A recolha de peças associadas à pandemia de COVID-19 tornou-se uma estratégia de tal modo assumida que já está nos planos a realização de uma exposição e, até, a abertura de uma nova ala do museu para as acolher. Desde que a doença começou a atormentar o mundo, doaram peças diversas instituições, desde o Instituto Gulbenkian de Ciência à Fundação Champalimaud, passando pelo Instituto Nacional de Saúde Doutor Ricardo Jorge. Além de particulares, como a jornalista Rosário Salgueiro, que ainda na primeira vaga da pandemia ofereceu gel produzido por um farmacêutico português emigrado em França, onde então exercia funções de correspondente da RTP. Neste domínio, não contam o tamanho das peças nem o seu valor monetário; conta – e muito! – o simbolismo.

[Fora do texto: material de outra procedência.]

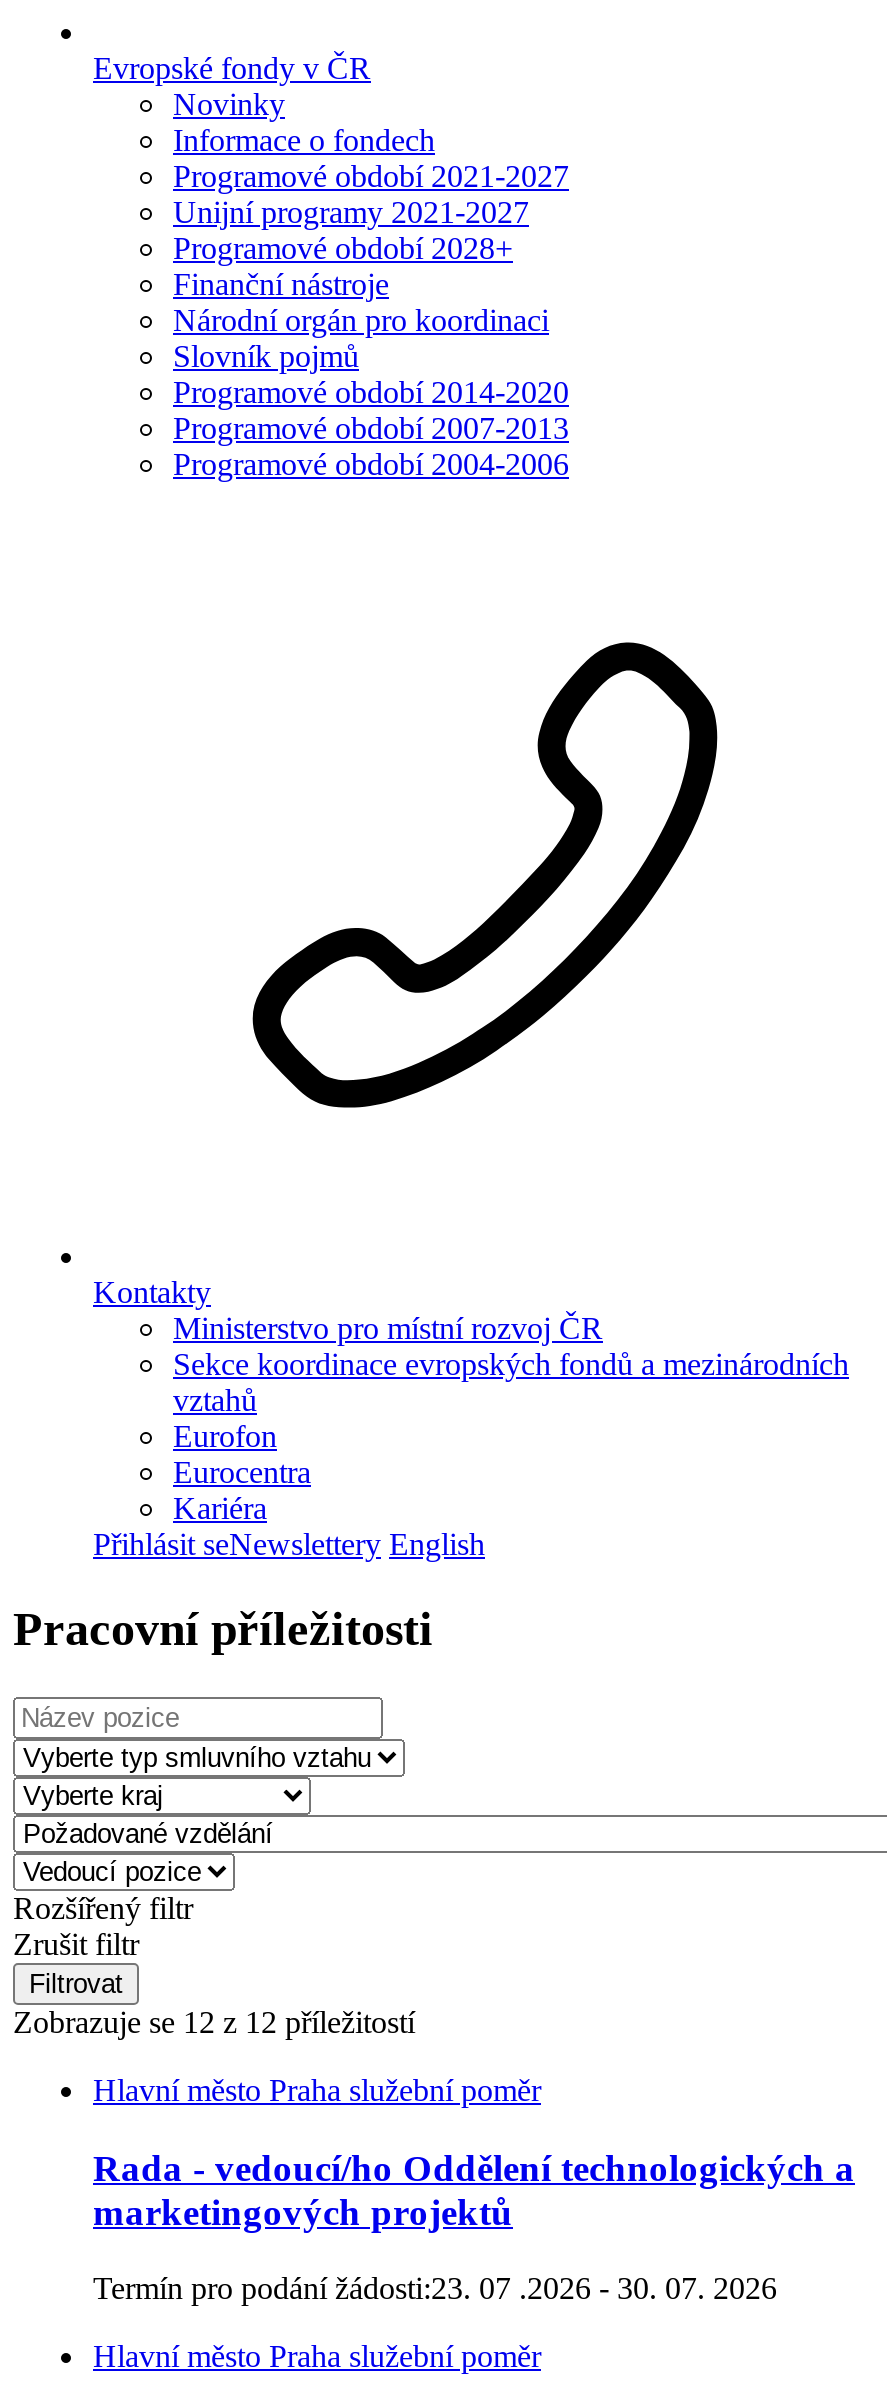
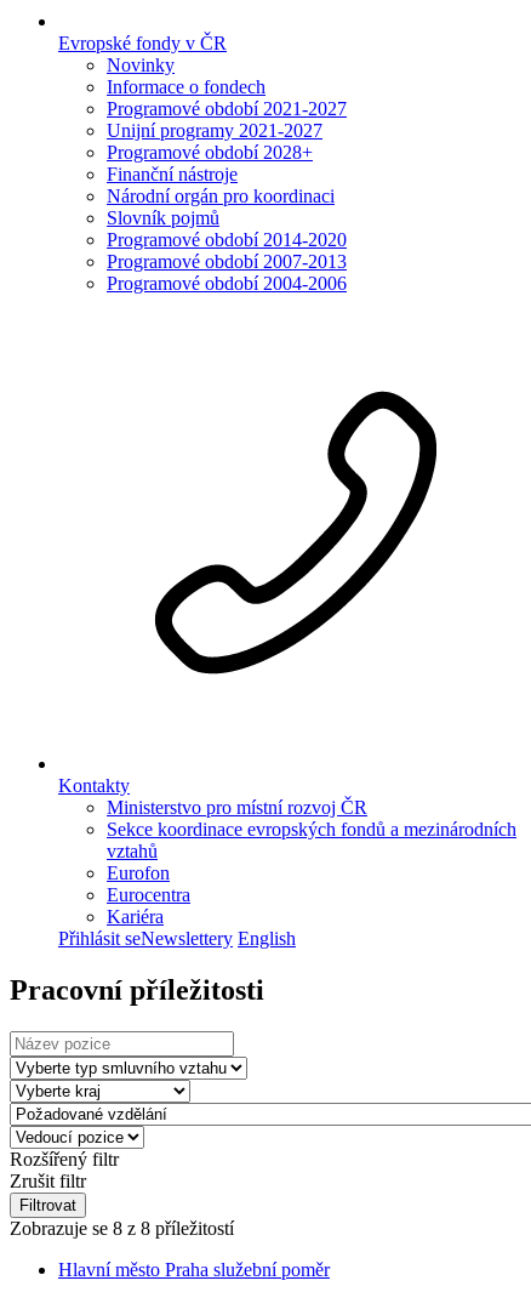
[13,2005,855,2305] Zobrazuje se 12 z 12 příležitostí | Hlavní město Praha služební poměr | Rada - vedoucí/ho Oddělení technologických a | marketingových projektů | Termín pro podání žádosti:23. 07 .2026 - 30. 07. 2026 -> [10,1218,234,1238] Zobrazuje se 8 z 8 příležitostí

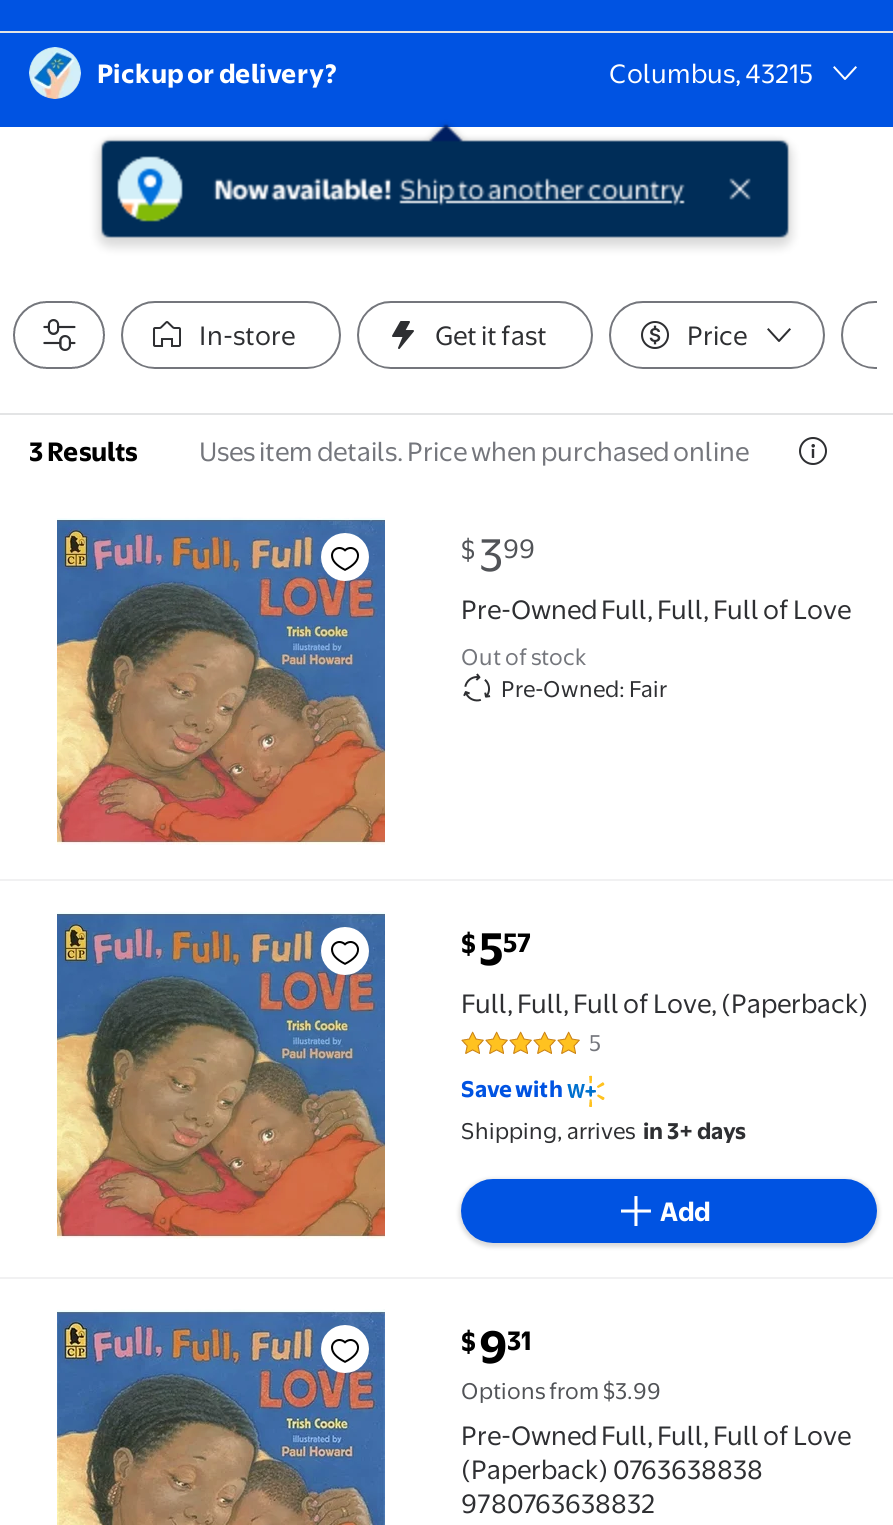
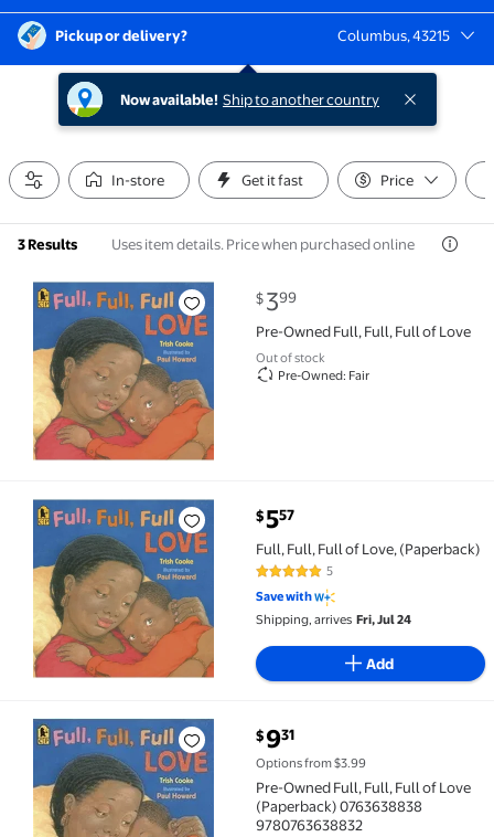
[461,1117,747,1145] Shipping, arrives in 3+ days -> [256,612,411,627] Shipping, arrives Fri, Jul 24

Frasco da primeira vacina administrada a um português 


Radiografia do primeiro farmacêutico que contraiu COVID-19

Tanto significado tem o frasquinho da primeira vacina administrada a um português como a radiografia do primeiro farmacêutico que entre nós contraiu a COVID-19, ou o primeiro cartune de Vasco Gargalo sobre o tema. Tão válido é um exemplar do ventilador «made in Portugal» como a máscara confeccionada por uma vizinha do jornalista Bento Rodrigues, que fez questão de a apresentar na SIC. A capa do Diário de Notícias, aludindo ao primeiro caso em Portugal, detectado no Hospital de São João, no Porto, ou a amostra que lhe diz respeito.


Os desenhos de Marli Lopo Vitorino, enfermeira que combate a COVID-19 no Hospital de Santa Maria, em Lisboa

«É um puzzle que vai sendo continuamente alimentado», descreve João Neto, convicto de que o Museu da Farmácia é o único no mundo que começou logo em Março de 2020 a recolher peças de algum modo associadas à COVID-19. Afinal, um museu «não serve para preencher quadros de Excel, mas para transmitir aos visitantes emoções e estórias». Pressente-se que o director também se emocionou com os dois desenhos doados por Marli Lopo Vitorino. Enfermeira no Santa Maria, autora do livro “O outro lado da pandemia: O que se vive para lá dos Cuidados Intensivos”, produziu-os com o objectivo de libertar a tensão acumulada na fase mais complexa da luta travada para debelar a doença.